Database Scalability - Sharding and Partitioning

What is a database partition?

Once you start serving data and your business has grown to a point, you’ll have to figure out ways to scale to meet the read/write demands on your database.

Assuming it is a relational database, you could start optimising it using multiple indices on the most popular table based on the type of queries that are being served most frequently. Then after exhausting your options, you could look further into splitting your data from 1 table to many, assuming you have data that tells you most queries do not need all of the data in the widest of tables and could do with just a few. Oh! That is data partitioning - although you might be still serving data through a single node database.

There are limitations to how much you can optimise in a single node database. You could then start thinking, what could be done to split the data across multiple nodes? But this will cost you the thing that you love about a relational database - like your favourite ACID properties. But the scale demands it. But your application code has to change accordingly as NoSQL Databases have different APIs and data is modelled differently. So we stick to all the ways we can tackle specific problems to gain the most efficiencies, instead of doing something expensive yet general purpose.

Let’s explore this data partitioning in further detail.

Types of partitioning

Partitioning is also called sharding - it is an approach in which, large data is split into smaller chunks and stored in different nodes in your database cluster.

As the purpose of partitioning is to spread load and scale, it is important to ensure that the data split across the cluster are done so in a balanced way such that no node has an unusually high amount of data. The partitioning strategy plays an important role here. Balanced partitions are key to ensuring a highly scalable cluster.

There are broadly two common ways in which data is sharded: Vertical and horizontal.

Vertical Sharding

Splitting data vertically means, attempting to split a table by its columns - columns being the vertical aspect of the table. In case of a relational database, on a single node, this could still benefit slow queries on a popular table, if the table is broken down correctly. If you think about it, this is partly what Database normalisation does - designing a database in order to reduce redundancy and increasing data integrity. Although, database normalisation is not specifically about partitioning data.

This technique is most commonly used in cases where you have some columns that are BLOBs - binary large objects, that aren’t as frequently accessed as some of the other columns in the database. Thus is makes sense to store them in a separate table and fetch them only when they are needed.

Horizontal sharding

Like earlier we discussed the vertical aspects - column based sharing, this one is about dividing data based on rows - understanding what data goes in which shard based on some value.

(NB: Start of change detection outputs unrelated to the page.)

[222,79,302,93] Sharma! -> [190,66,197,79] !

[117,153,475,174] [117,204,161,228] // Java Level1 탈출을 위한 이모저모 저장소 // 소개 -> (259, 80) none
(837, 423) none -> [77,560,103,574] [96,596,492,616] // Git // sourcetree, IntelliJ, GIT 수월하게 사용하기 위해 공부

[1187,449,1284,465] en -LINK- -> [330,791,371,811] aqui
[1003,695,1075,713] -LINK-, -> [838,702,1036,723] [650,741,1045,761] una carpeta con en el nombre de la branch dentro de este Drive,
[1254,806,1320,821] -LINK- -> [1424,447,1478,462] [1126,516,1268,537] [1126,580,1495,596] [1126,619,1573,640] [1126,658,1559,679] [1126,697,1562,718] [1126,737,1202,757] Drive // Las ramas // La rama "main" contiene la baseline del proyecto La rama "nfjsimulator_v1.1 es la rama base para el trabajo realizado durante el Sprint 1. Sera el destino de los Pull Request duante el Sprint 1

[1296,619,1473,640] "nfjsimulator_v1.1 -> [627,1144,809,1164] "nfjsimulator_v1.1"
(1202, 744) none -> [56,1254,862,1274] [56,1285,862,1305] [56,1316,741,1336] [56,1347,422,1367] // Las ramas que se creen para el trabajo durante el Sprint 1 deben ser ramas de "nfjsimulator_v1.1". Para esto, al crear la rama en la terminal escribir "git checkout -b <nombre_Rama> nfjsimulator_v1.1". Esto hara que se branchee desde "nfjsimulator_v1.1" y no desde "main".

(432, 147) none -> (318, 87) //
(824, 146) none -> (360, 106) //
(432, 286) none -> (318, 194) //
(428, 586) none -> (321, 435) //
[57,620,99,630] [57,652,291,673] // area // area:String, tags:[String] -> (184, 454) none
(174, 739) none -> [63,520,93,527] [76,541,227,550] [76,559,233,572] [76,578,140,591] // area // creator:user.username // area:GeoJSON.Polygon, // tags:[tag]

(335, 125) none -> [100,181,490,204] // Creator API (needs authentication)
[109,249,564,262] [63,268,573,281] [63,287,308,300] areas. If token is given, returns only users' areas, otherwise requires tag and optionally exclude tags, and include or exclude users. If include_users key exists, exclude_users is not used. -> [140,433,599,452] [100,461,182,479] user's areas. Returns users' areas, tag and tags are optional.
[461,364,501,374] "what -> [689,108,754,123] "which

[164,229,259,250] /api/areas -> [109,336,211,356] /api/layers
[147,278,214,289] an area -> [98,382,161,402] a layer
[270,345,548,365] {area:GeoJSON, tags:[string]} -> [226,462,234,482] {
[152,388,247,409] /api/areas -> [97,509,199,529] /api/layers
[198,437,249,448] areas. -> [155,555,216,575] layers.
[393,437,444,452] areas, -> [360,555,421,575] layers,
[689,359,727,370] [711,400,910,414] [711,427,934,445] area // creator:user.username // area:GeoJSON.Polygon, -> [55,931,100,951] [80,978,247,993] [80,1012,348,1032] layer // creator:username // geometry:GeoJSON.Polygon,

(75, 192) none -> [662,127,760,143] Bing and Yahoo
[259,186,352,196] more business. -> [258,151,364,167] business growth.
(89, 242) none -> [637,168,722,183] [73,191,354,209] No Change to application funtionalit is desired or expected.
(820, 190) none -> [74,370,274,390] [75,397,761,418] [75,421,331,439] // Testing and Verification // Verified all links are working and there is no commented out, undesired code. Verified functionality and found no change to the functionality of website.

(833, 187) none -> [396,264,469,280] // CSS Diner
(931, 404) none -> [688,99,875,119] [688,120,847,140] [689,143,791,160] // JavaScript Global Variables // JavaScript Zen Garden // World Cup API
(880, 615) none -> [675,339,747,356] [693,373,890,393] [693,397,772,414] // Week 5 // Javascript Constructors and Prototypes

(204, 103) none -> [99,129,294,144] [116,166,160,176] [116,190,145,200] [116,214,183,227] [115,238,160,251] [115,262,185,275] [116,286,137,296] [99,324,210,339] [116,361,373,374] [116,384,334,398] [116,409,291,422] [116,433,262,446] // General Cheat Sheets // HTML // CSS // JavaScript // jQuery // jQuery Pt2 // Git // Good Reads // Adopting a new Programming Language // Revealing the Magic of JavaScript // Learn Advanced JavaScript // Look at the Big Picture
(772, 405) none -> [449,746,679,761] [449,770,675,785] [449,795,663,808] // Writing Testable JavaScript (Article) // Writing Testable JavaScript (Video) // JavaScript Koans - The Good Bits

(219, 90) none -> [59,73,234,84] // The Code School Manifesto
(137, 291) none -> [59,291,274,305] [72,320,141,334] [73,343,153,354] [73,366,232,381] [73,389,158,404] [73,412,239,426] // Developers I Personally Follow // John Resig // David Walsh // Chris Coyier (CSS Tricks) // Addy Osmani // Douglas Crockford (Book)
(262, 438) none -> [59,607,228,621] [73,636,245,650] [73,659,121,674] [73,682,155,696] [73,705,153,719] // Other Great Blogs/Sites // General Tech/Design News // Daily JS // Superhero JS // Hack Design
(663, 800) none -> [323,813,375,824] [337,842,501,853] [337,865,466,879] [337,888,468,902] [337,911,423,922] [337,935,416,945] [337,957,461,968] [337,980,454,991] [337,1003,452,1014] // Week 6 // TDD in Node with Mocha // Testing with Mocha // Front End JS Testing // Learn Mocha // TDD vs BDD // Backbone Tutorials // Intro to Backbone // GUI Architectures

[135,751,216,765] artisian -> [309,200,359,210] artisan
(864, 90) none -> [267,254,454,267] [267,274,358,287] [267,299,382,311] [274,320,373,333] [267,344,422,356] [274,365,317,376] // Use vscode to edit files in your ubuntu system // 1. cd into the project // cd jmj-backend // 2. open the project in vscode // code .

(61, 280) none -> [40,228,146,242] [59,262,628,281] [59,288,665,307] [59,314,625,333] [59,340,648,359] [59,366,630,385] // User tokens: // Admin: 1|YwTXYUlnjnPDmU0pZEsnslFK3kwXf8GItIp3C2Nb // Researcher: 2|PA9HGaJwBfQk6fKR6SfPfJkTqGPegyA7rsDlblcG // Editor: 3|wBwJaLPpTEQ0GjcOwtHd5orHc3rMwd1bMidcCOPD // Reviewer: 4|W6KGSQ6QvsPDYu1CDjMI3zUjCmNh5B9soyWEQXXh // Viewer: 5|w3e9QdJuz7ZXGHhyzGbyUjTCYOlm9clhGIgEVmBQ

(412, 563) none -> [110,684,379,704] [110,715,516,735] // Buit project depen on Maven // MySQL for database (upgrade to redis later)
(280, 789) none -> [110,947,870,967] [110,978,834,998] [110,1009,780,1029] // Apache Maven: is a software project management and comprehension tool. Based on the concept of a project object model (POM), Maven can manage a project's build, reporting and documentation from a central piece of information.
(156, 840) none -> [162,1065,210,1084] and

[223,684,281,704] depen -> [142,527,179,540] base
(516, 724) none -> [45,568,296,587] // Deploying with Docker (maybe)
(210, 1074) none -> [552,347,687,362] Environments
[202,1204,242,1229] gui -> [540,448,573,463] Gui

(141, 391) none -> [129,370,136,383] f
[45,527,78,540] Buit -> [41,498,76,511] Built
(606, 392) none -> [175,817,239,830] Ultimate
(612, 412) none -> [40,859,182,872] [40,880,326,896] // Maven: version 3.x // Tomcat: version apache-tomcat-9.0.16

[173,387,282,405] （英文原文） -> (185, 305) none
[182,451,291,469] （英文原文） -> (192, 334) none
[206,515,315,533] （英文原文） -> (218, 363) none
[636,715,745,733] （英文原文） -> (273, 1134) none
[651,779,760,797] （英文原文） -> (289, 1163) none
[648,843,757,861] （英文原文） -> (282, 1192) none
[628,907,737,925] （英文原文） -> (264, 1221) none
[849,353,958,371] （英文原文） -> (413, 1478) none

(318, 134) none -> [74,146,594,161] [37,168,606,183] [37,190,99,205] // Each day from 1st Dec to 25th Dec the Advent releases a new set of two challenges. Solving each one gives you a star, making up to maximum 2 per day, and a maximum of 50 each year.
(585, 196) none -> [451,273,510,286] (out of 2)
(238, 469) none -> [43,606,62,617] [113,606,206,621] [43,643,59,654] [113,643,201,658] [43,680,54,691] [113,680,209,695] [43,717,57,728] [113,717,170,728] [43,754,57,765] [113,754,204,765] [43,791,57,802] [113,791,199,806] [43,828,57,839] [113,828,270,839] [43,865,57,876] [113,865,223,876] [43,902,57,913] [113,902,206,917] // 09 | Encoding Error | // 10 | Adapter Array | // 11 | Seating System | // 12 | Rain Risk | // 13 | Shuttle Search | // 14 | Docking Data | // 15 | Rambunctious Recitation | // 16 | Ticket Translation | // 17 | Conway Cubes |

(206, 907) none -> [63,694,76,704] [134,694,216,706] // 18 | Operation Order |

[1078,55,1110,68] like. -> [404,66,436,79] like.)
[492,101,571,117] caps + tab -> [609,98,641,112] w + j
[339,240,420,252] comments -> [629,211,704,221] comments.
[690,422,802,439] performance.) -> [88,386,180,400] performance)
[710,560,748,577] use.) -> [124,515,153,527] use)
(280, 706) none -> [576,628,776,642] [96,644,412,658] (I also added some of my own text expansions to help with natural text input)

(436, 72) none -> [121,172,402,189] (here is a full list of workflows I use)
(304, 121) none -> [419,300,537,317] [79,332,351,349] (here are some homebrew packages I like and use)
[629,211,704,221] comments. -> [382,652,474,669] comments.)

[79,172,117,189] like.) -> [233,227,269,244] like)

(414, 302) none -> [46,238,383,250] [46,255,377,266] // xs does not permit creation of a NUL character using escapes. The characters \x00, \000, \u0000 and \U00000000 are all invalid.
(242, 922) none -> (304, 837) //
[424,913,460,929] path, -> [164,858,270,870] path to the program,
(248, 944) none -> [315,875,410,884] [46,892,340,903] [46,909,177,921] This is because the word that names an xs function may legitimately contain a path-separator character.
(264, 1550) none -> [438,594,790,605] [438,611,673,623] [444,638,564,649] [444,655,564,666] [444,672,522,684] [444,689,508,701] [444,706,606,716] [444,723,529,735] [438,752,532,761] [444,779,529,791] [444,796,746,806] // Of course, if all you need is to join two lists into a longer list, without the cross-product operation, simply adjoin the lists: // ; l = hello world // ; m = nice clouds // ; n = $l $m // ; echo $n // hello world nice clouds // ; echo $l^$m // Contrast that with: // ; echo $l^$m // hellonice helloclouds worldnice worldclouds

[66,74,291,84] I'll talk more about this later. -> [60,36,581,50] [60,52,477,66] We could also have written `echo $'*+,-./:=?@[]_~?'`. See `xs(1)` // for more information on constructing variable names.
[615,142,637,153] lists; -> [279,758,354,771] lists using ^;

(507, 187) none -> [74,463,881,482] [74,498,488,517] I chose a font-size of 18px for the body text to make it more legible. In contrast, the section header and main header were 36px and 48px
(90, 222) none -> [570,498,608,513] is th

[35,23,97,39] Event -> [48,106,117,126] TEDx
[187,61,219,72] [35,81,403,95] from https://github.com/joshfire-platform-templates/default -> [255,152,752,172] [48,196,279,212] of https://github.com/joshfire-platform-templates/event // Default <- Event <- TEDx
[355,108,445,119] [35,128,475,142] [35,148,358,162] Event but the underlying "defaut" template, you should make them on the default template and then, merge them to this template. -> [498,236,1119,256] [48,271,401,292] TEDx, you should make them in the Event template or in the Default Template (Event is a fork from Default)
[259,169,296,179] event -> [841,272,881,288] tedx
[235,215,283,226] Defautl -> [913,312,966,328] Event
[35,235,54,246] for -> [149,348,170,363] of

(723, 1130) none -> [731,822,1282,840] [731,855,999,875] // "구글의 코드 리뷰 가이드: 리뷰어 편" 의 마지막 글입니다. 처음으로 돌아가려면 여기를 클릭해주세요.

Horizontal sharding is also popularly done in two different ways: key based and hash based sharding

Key based sharding

This technique uses something called a partition key - this could be a key that you use in your database to identify an object - like an EmployeeId. All data related to Employee 1, 2, 3, 4 could be partitioned into one shard. Also I think most people call this range based sharding, i.e. a range of keys in one shard. I just seem to remember it this way.

In case of a multi-node database, you’d split that into different database shards. And each database shard would have tables of the same key value.

And Where a foreign key based relationship is involved, all data related to the partition key is generally grouped into the same database shard - making it a multi-table shard.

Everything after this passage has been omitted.